Segment Open

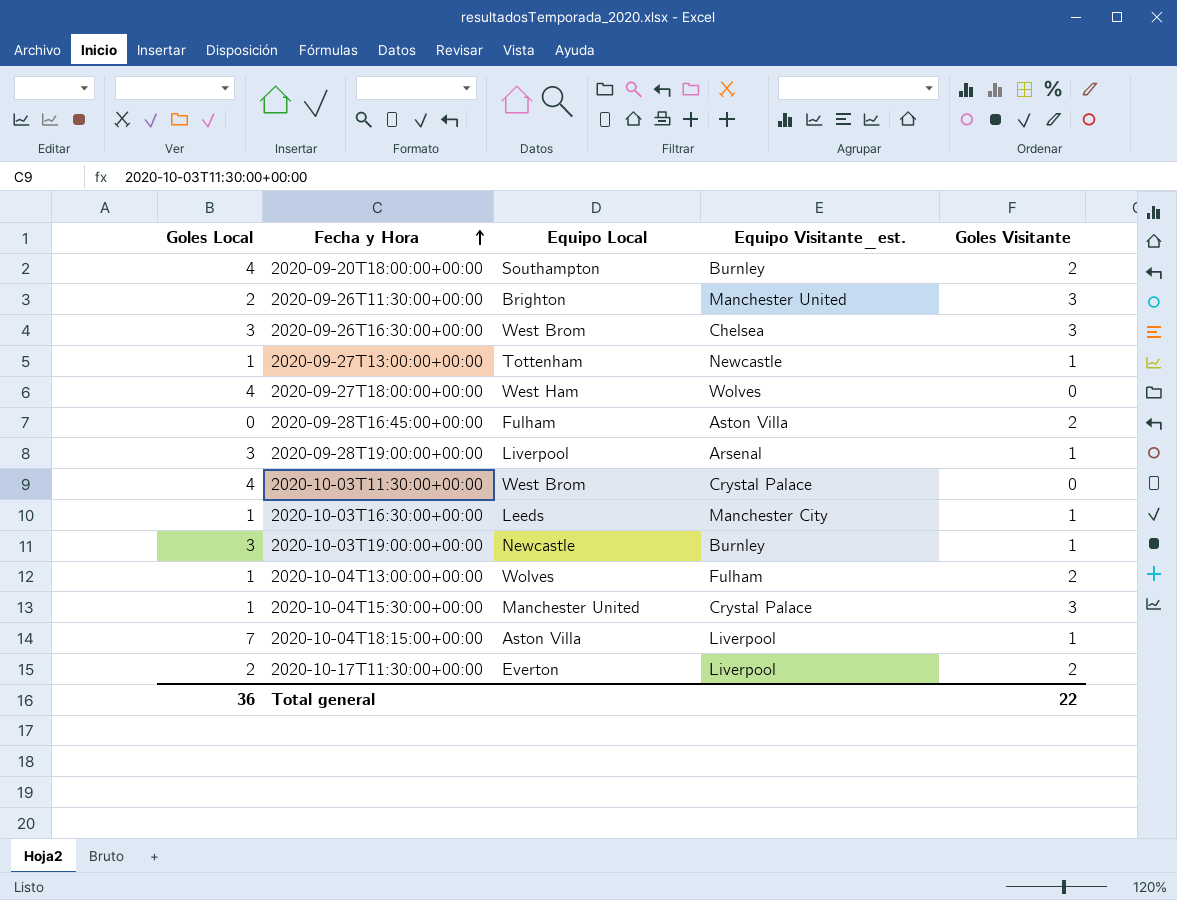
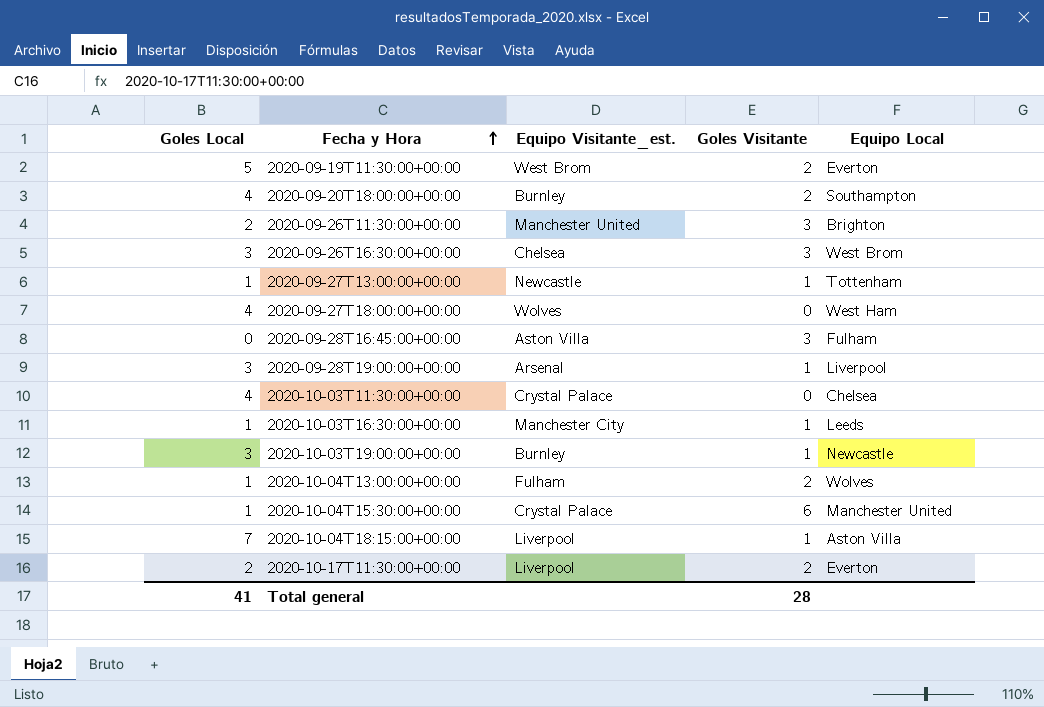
column Equipo Local | position: 3 -> 5
row 2020-09-19T11:30:00+00:00: none -> 5 | West Brom | 2 | Everton
2020-09-28T16:45:00+00:00 | Goles Visitante: 2 -> 3
2020-10-03T11:30:00+00:00 | Equipo Local: West Brom -> Chelsea
2020-10-04T15:30:00+00:00 | Goles Visitante: 3 -> 6
Total general | Goles Local: 36 -> 41
Total general | Goles Visitante: 22 -> 28

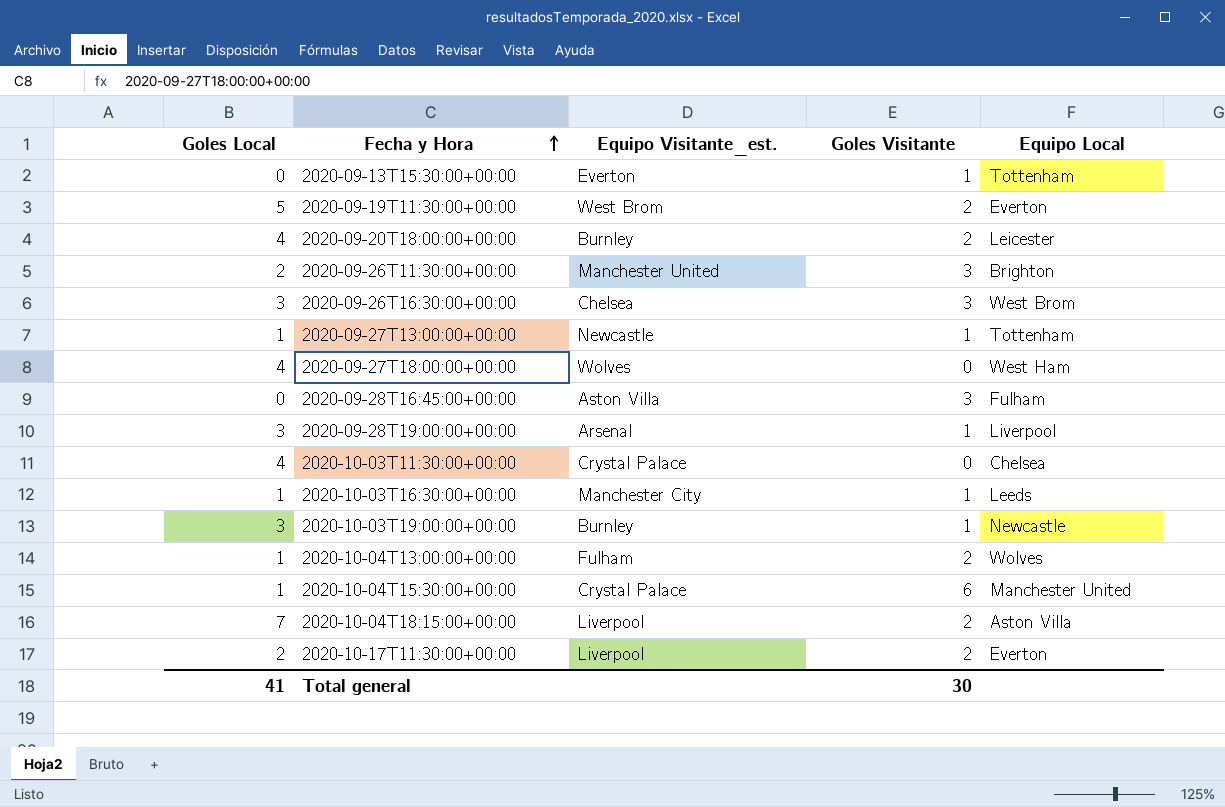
row 2020-09-13T15:30:00+00:00: none -> 0 | Everton | 1 | Tottenham
2020-09-20T18:00:00+00:00 | Equipo Local: Southampton -> Leicester
2020-10-04T18:15:00+00:00 | Goles Visitante: 1 -> 2
Total general | Goles Visitante: 28 -> 30

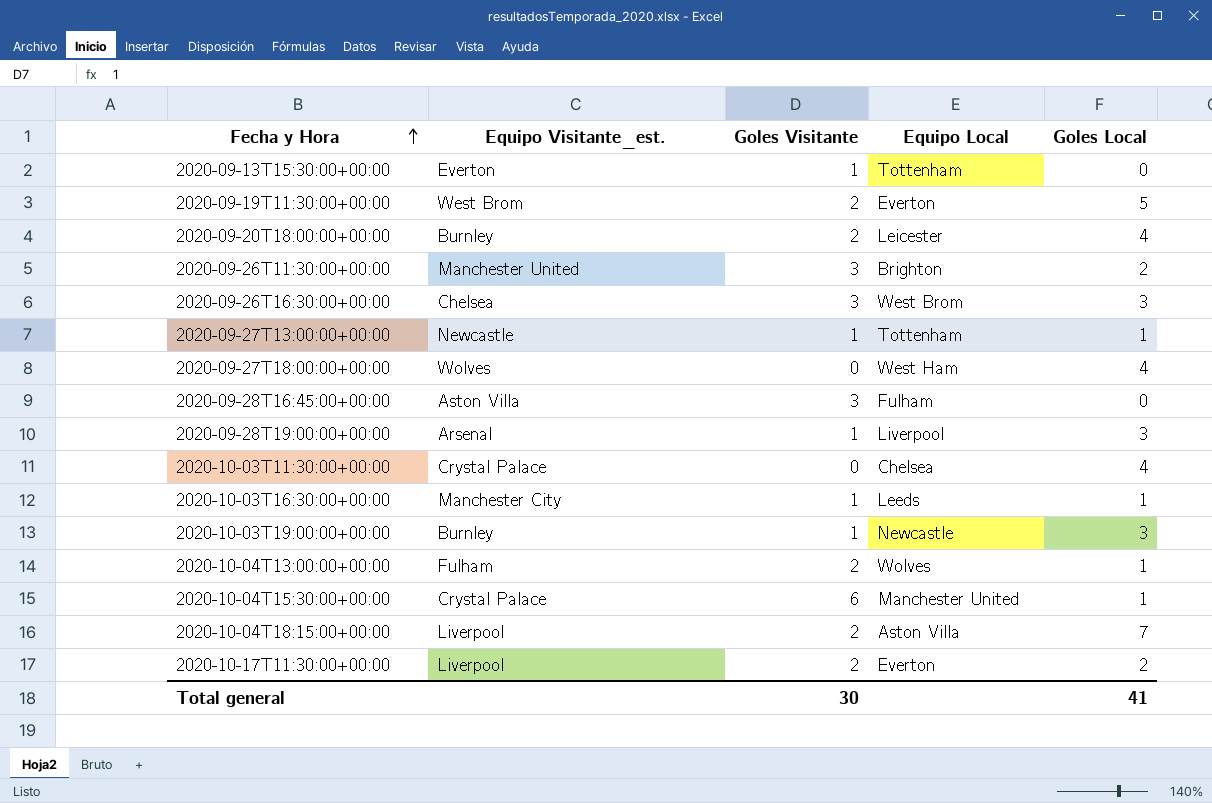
column Goles Local | position: 1 -> 5

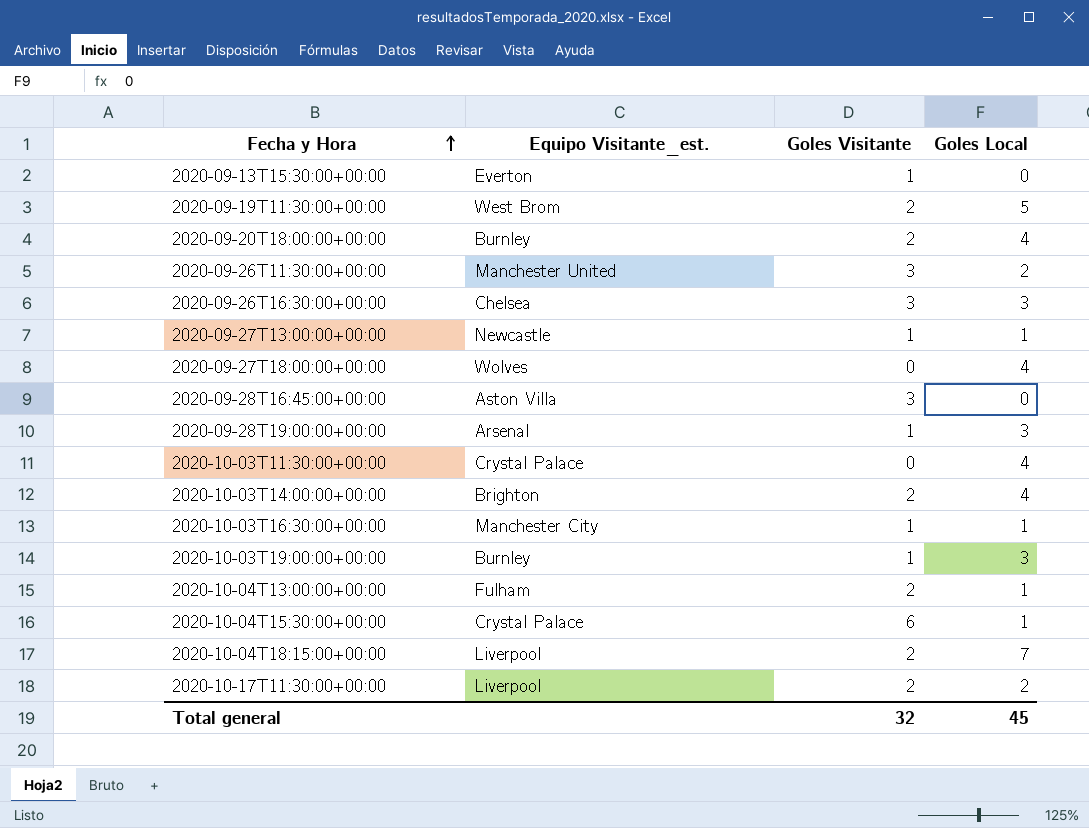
column Equipo Local | position: 4 -> none
row 2020-10-03T14:00:00+00:00: none -> Brighton | 2 | 4
Total general | Goles Visitante: 30 -> 32
Total general | Goles Local: 41 -> 45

Segment Closed

TASK DIRECTIONS: Print exactly the first line of the entries and every line after it through the one that contains "2020-10-04T15:30:00+00:00 | Goles", leaving the pictures out.

SOLUTION TO THIS PROBLEM:
column Equipo Local | position: 3 -> 5
row 2020-09-19T11:30:00+00:00: none -> 5 | West Brom | 2 | Everton
2020-09-28T16:45:00+00:00 | Goles Visitante: 2 -> 3
2020-10-03T11:30:00+00:00 | Equipo Local: West Brom -> Chelsea
2020-10-04T15:30:00+00:00 | Goles Visitante: 3 -> 6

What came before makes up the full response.